No, honestly no. We have seen this for the first time in Camerino. They had this idea of controlling the bot remotely, with two control modes: changing strategy and manual override of single moves. They spent considerable time understanding the intricacies of network-programming, sockets, contexts, re-use of ports and addresses, synchronization issues, and a zillion other things. They did not succeed, in the sense that the code was more or less working, but then they had to realize that even with the remote control they didn't beat most of the others. They tried the remote control by twitter, by the way: it failed because it wasn't fast enough, and because twitter limits the amount of API requests in a given amount of time, so they pretty soon, while testing, were blocked (together with the rest of the groups, because all laptops shared the same public IP in a NAT).

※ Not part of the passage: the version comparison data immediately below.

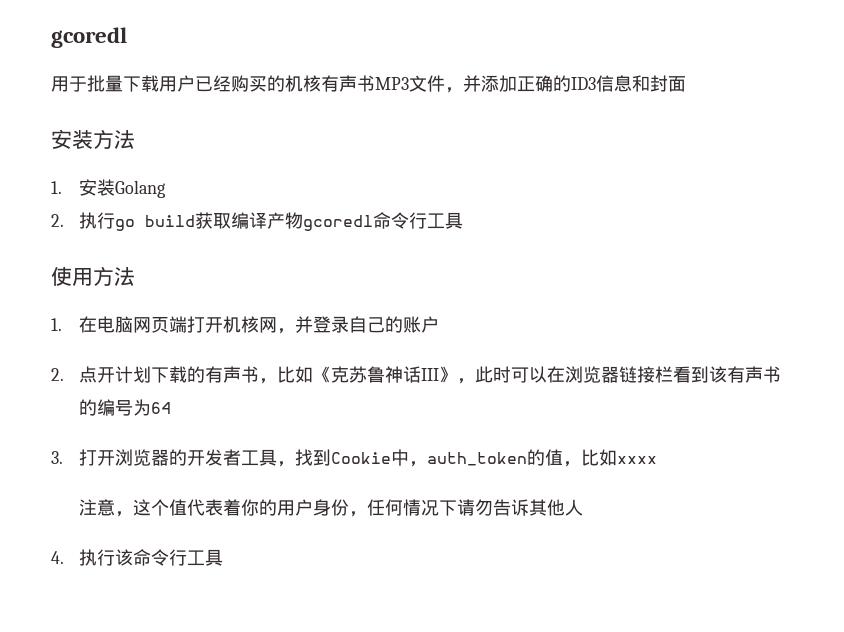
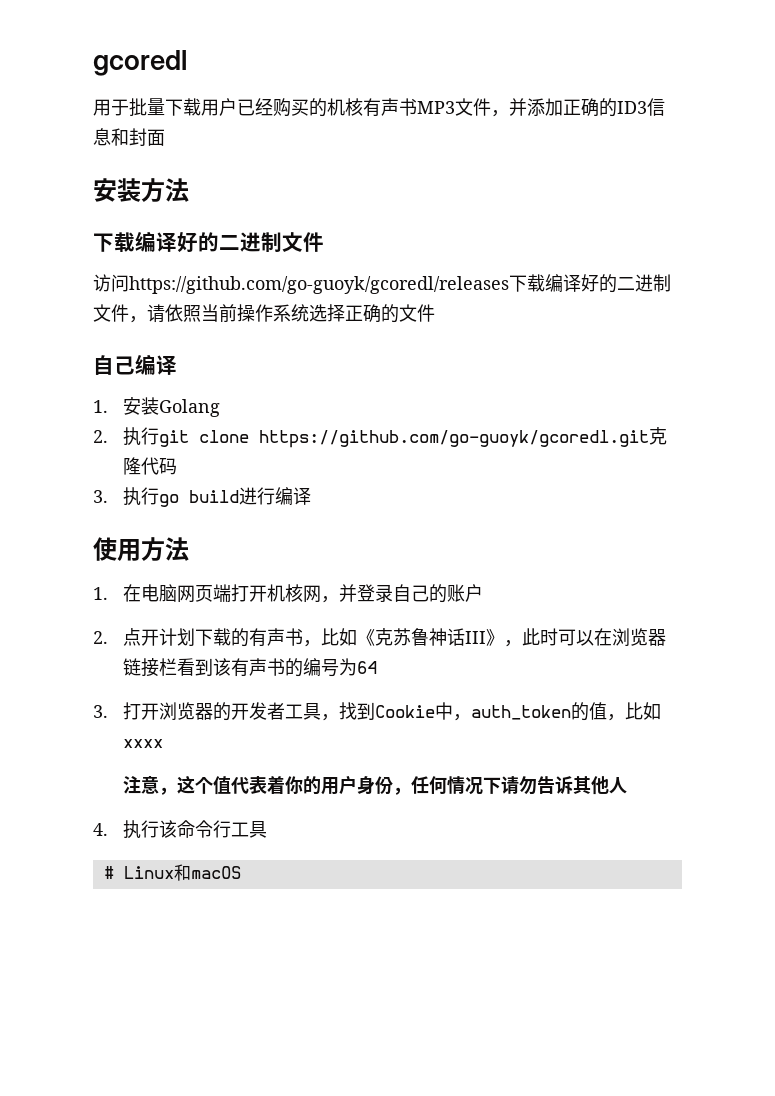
  安装方法
+ 下载编译好的二进制文件
+ 访问https://github.com/go-guoyk/gcoredl/releases下载编译好的二进制文件，请依照当前操作系统选择正确的文件
+ 自己编译
- 2.执行go build获取编译产物gcoredl命令行工具
+ 2.执行git clone https://github.com/go-guoyk/gcoredl.git克隆代码
+ 3.执行go build进行编译
+ # Linux和macOS

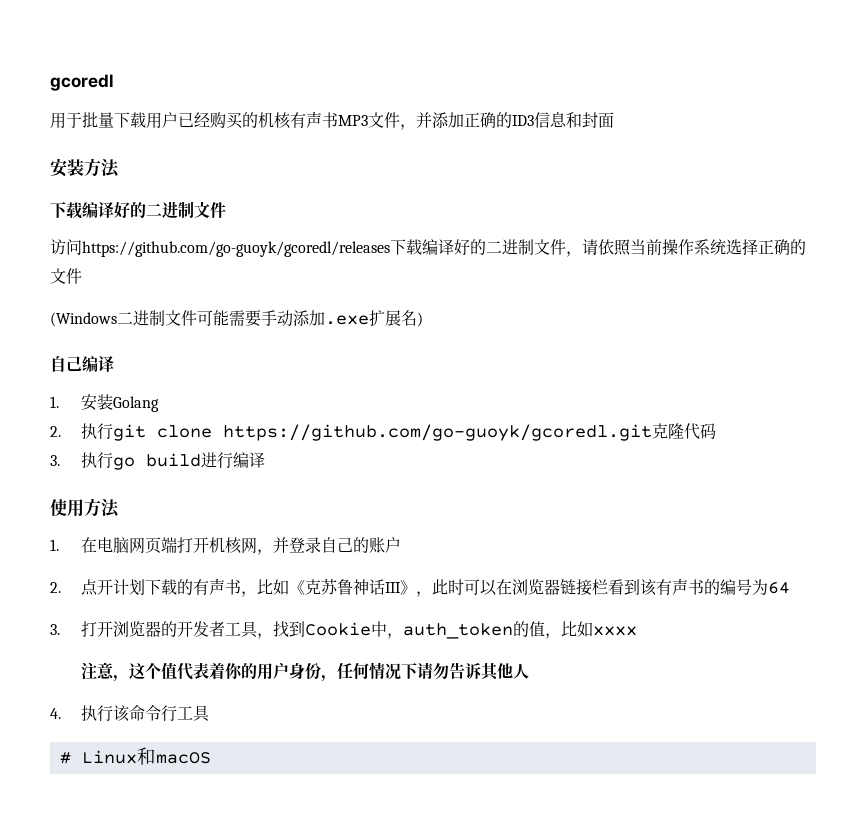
+ (Windows二进制文件可能需要手动添加.exe扩展名)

The problem with this approach is that it is clever, but, first, it makes games and the tournament not replicable, and second, more important, it drains a lot of energy and time from the group project which would be better spent in trying to applying the SD techniques learned during the school. The new page https://python.g-node.org/wiki/pelita about the programming project explains this quite well, in my opinion.

So, to avoid further waste of time from other groups, I'd say that we should advertise a new rule that remote control is forbidden, and have a simple mechanism in place that helps us detect it and warn the students before they go down that route. It doesn't need to be perfect, it should just help us detect soon enough to avoid damage.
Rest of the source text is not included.